I'm trying to take it slow, but this guy is a turtle!
Visitor's Question from a 21-30 year old FemaleSo i really like this guy, and he started giving me mixed signals - anyway...i'm becoming friends with his best friend and his friend told me that the guy i like has never had a girlfriend before. (btw i'm a senior in high school) his friend also told me that he could make me and that guy i like to hook up.
when he asked me if i wanted him to do that for me..i just kinda hesitated. coz i really don't want his friend to hook us up..i want the guy i like to do it. so the convo about the guy i like kinda faded away...and now i'm stuck on what to do. i'm not a virgin and i've had a few boyfriends. he's never had a girlfriend and i heard he's only received oral sex. so now i'm not sure what to do?
this year i told myself to be less aggressive due to the fact i tend to move too fast and get hurt because i let guys use me. so far i've been doing really well with this guy, basically letting him make the moves. but he's really slow at it and i'm afraid it might be the fact that he's never really had a girlfriend before and he's a pretty quiet guy to begin with.
so my question for you guys is..what should i do with him? should i ask his friend for advice on how to get the guy? should i start making the moves? should i have his friend take initiative and hook us up? or should i just let time pass? i really like this guy and i'm pretty sure he likes me...so i was wondering what the best way to handle this without the guy using me or me getting hurt by it? any help on this situation will do! thank u so much!
RomanceClass.com AdviceFirst, good for you for being cautious about using his friend as a go-between.

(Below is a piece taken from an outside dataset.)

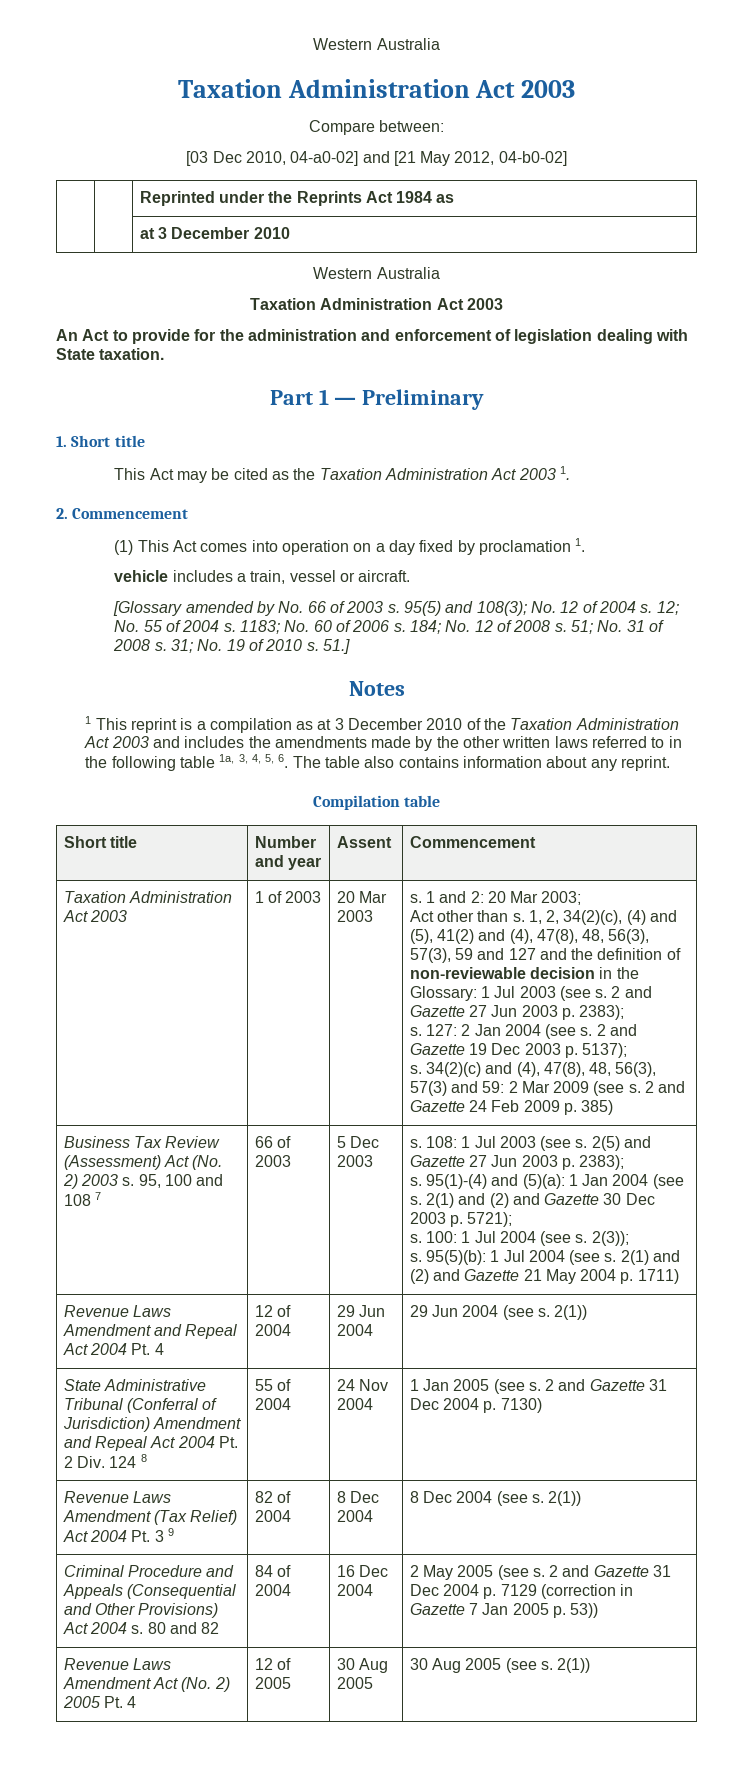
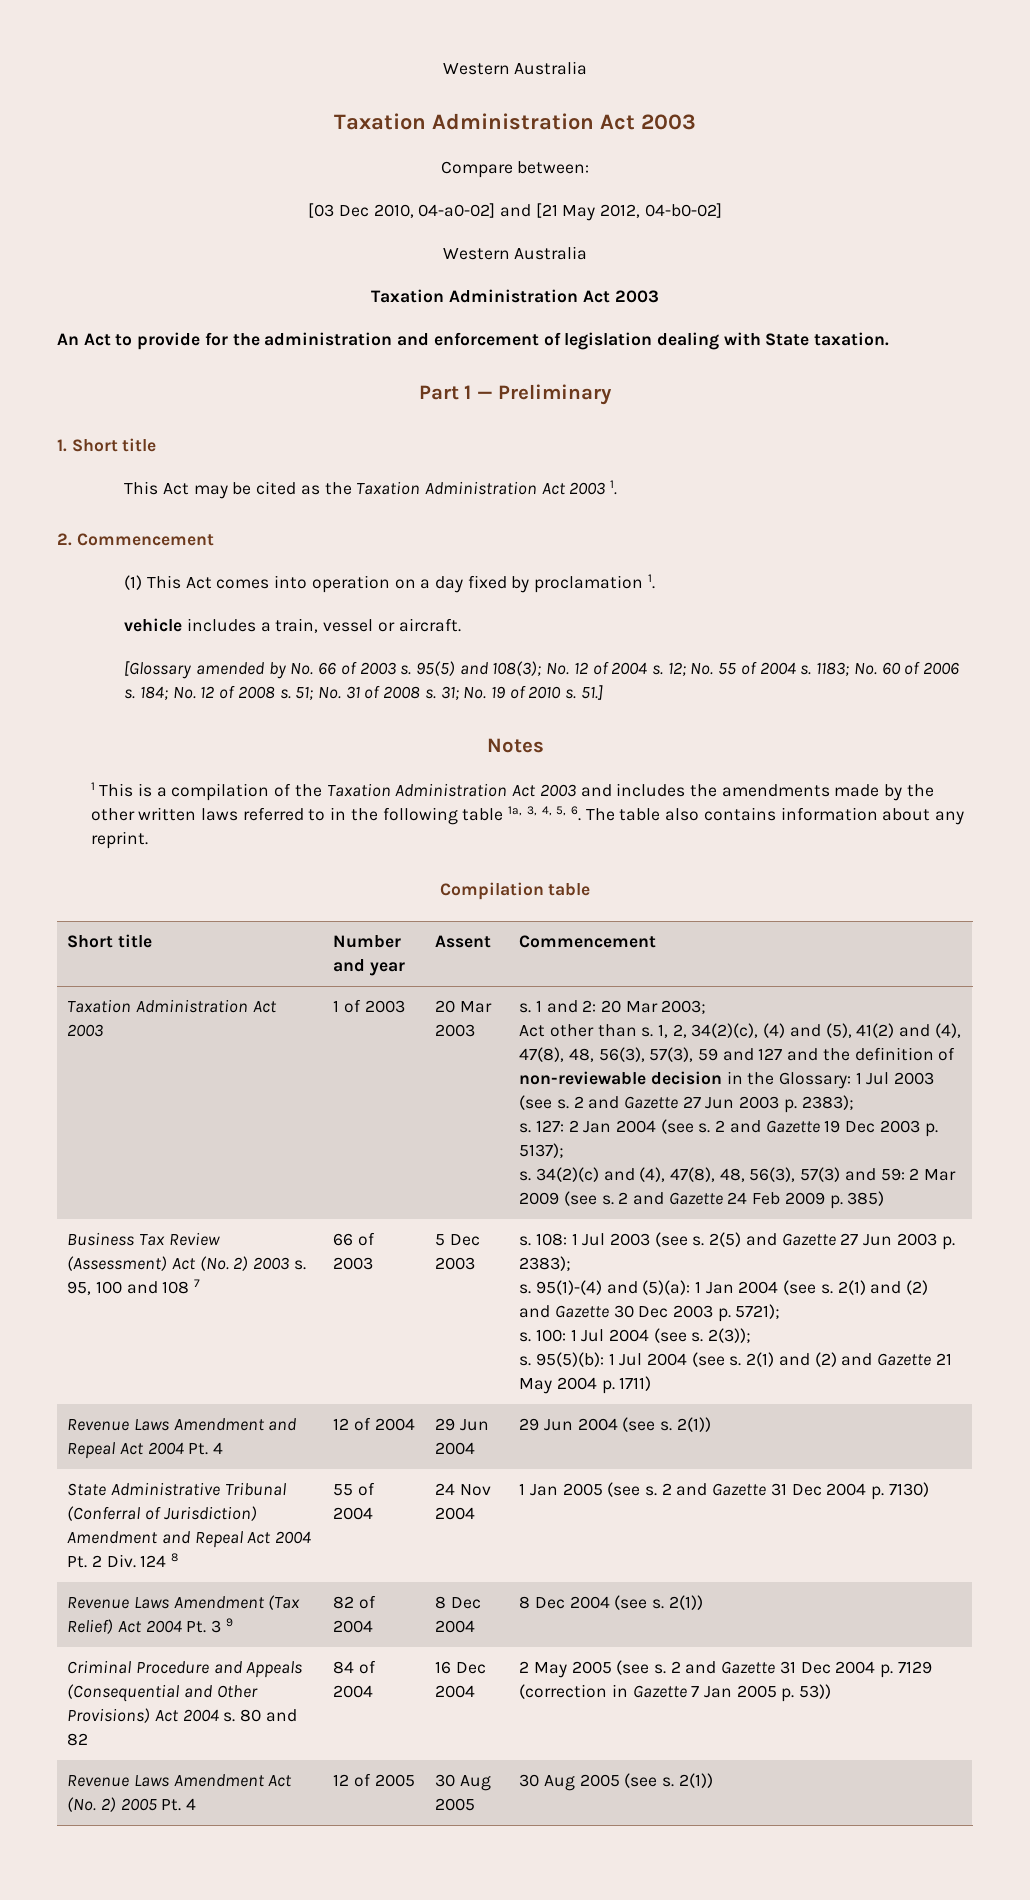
- | | Reprinted under the Reprints Act 1984 as
- | | at 3 December 2010
- 1 This reprint is a compilation as at 3 December 2010 of the Taxation Administration Act 2003 and includes the amendments made by the other written laws referred to in the following table 1a, 3, 4, 5, 6. The table also contains information about any reprint.
+ 1 This is a compilation of the Taxation Administration Act 2003 and includes the amendments made by the other written laws referred to in the following table 1a, 3, 4, 5, 6. The table also contains information about any reprint.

Using friends to hook you up or pass along information is a REALLY bad idea. All sorts of messages can be mixed up when you do that. It's always best to deal directly with the person, even if it's hard or takes a while. That effort is what really makes a relationship that lasts.

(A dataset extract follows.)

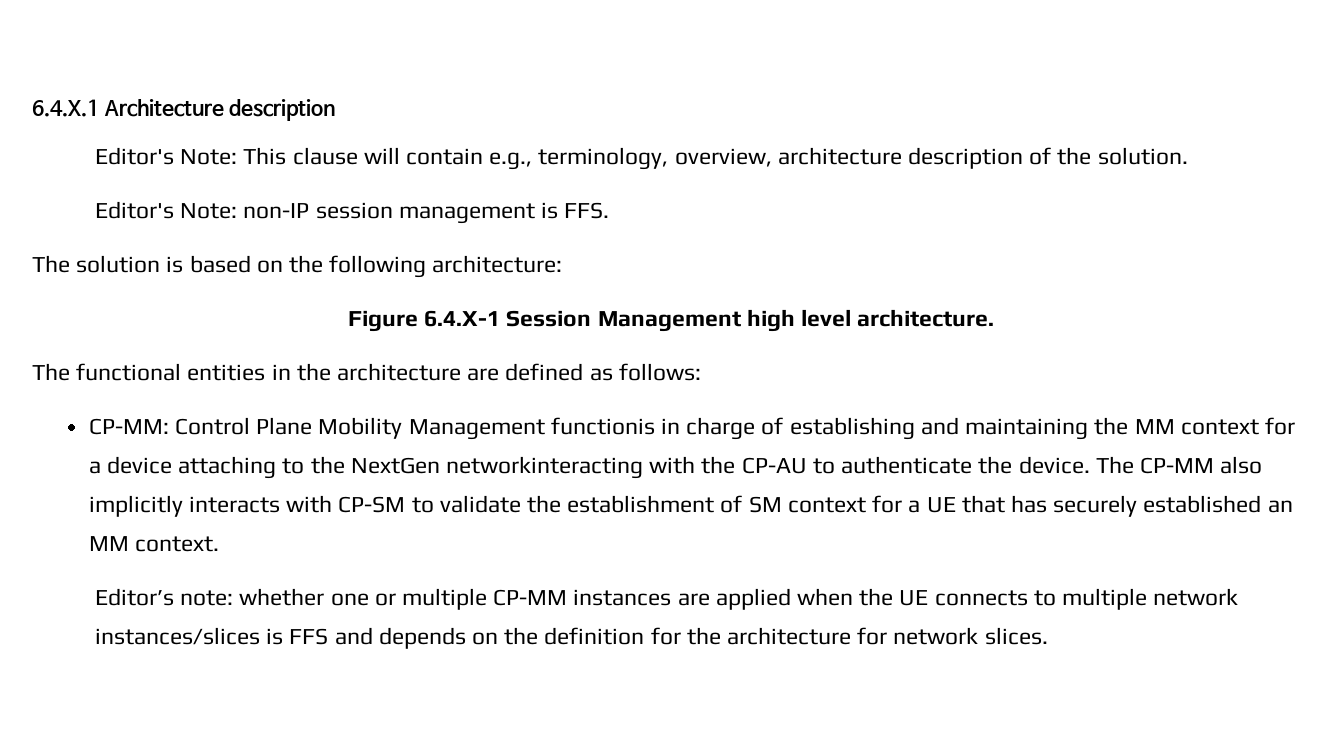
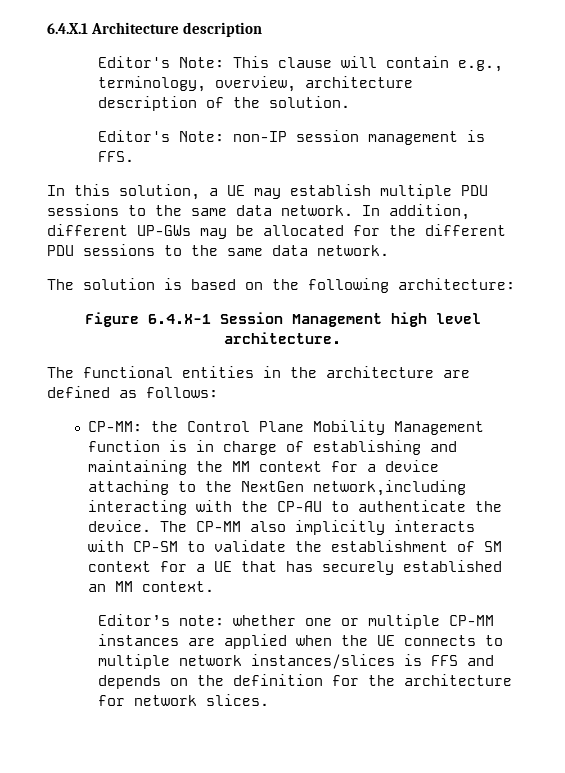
+ In this solution, a UE may establish multiple PDU sessions to the same data network. In addition, different UP-GWs may be allocated for the different PDU sessions to the same data network.
- CP-MM: Control Plane Mobility Management functionis in charge of establishing and maintaining the MM context for a device attaching to the NextGen networkinteracting with the CP-AU to authenticate the device.
+ CP-MM: the Control Plane Mobility Management function is in charge of establishing and maintaining the MM context for a device attaching to the NextGen network,including interacting with the CP-AU to authenticate the device.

So yes, he's slow. It sounds like he's inexperienced. There's nothing that says you have to wait for him to make the move. We're not talking about you jumping into bed with him - just going on a date!
Keep talking with him, hanging out with him. Suggest you see a movie together, choose something fun you'll both enjoy. The next time, get dinner and a movie. Don't make them stressful "dates" if he's scared of those, just go as a friends. I think you'll find after you start spending friendly time like that together, that he'll get used to the idea and things will work out well.